Les 57 recommandations formulées dans ce rapport ont, chacune, un intérêt, particulièrement celles relatives aux démarches de prévention-santé, aux accidents du travail, celles relatives aux politiques publiques parfois désincitatrices au travail. Le Haut Conseil pousse plus loin ses recommandations quand il nous dit que « la protection sociale finance directement la production au travers des hôpitaux, du secteur médico-social ou du secteur de la petite enfance. Elle doit réguler ces secteurs, ce qui la met au centre d’un ensemble de contraintes et d’injonctions potentiellement contradictoires.

À ce point, le HCFiPS renverse le processus : ne voit-il pas que si la protection sociale produit du PIB, c’est parce qu’elle prélève sur le PIB et que sa contribution finale au PIB est moindre que ce qu’elle prélève. La régulation économique que le Haut Conseil promeut doit commencer par réguler le coût de production des services publics de protection sociale.  Ce n’est pas une contrainte ni une injonction contradictoire que de diminuer d’abord le coût de production du système de protection sociale. Le HCFiPS semble l’ignorer au vu de l’analyse macro-économique à laquelle il s’applique.

Le Haut Conseil nous dit : « Du point de vue des recettes, le financement de la protection sociale repose très majoritairement sur les revenus d’activité (ils représentent 81% des ressources) … Sans exclure le recours à d’autres assiettes, les revenus d’activité ont vocation à rester une source fondamentale de recettes pour la sécurité sociale, et il convient d’en préserver l’intégrité : l’accroissement des exemptions d’assiettes ne peut que réduire les recettes disponibles.  Ignorant la différence entre les assurances sociales et la solidarité-assistance, la protection sociale est pour le Haut Conseil un « grand tout » financé indifféremment par des cotisations constitutives de droits à prestations et par l’impôt et les taxes pour les prestations de solidarité.

Le coût du travail devient subsidiaire et tout est dit de ce qu’est le système de production pour ce Haut Conseil : un financeur « sans fond ». 

Pour sortir la protection sociale des contraintes et injonctions contradictoires, le HCFiPS en fait peser une sur le système de production : financer sur le travail, les assurances sociales et la solidarité. Chantre de la redistribution davantage que de la protection sociale, le Haut Conseil ignore la question de la « distribution à la production » et n’exclut pas « d’autres assiettes ».

Nouveau petit caillou semé sur le chemin d’une grande sécurité sociale.
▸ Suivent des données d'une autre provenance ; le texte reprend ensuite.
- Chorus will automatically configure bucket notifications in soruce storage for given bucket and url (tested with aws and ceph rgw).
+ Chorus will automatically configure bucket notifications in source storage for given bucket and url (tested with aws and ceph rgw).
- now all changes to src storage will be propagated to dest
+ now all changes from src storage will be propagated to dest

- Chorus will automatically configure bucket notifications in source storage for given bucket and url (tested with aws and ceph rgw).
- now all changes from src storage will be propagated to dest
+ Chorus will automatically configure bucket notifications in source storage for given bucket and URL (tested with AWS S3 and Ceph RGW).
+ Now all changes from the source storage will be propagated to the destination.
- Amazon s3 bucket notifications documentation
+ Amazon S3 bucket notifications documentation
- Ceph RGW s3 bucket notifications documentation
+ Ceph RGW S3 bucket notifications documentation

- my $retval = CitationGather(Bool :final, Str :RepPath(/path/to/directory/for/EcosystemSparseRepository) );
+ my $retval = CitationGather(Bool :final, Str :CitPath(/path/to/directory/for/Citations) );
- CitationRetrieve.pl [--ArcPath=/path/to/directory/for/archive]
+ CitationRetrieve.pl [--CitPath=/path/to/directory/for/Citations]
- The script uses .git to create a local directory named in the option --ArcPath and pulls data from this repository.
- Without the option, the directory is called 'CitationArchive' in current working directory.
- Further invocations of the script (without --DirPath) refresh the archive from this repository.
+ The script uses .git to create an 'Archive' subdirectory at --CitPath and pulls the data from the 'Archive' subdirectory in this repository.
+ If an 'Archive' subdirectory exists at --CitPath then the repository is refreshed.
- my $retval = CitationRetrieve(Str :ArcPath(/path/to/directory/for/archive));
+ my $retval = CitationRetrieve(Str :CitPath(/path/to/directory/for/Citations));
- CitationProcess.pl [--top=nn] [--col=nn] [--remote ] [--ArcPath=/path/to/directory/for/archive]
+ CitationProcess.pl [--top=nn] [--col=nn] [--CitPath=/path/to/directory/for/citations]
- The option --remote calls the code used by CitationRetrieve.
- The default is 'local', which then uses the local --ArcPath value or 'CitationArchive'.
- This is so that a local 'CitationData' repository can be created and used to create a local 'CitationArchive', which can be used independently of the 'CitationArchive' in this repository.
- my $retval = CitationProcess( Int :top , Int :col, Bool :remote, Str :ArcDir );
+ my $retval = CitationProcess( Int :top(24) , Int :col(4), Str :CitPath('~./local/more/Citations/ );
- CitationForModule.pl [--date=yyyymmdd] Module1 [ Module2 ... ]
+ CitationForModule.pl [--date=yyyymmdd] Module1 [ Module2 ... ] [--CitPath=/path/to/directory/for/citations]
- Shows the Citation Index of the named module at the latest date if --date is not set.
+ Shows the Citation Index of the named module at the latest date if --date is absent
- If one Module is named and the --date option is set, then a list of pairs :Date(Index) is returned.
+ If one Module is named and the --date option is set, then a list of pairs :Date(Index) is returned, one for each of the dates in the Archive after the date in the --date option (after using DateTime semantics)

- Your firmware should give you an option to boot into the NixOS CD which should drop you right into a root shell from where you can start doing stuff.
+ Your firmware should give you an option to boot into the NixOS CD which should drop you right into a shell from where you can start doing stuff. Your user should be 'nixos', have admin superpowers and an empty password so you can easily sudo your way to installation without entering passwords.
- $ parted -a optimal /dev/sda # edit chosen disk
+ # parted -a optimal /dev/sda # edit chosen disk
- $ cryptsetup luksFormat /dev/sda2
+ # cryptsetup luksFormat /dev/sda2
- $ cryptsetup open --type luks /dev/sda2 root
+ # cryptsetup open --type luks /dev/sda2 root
Ce rapport est une étape de plus vers l’abandon progressif des assurances sociales pour un régime universel de solidarité-assistance.  Ce mouvement, c’est celui de l’étatisation, celui d’une socialisation du système de production financeur de la redistribution. Faut-il alors poser la question, qu’effleure le HCFiPS, de l’incitation au travail? Prenons le pari que la protection sociale devenue assistance-solidarité, la Grande sécu aussitôt advenue, disparaîtra dans les comptes de l’État.

Michel Monier, membre du Cercle de recherche et d’analyse de la protection sociale—Think tank CRAPS, est ancien DGA de l’Unedic.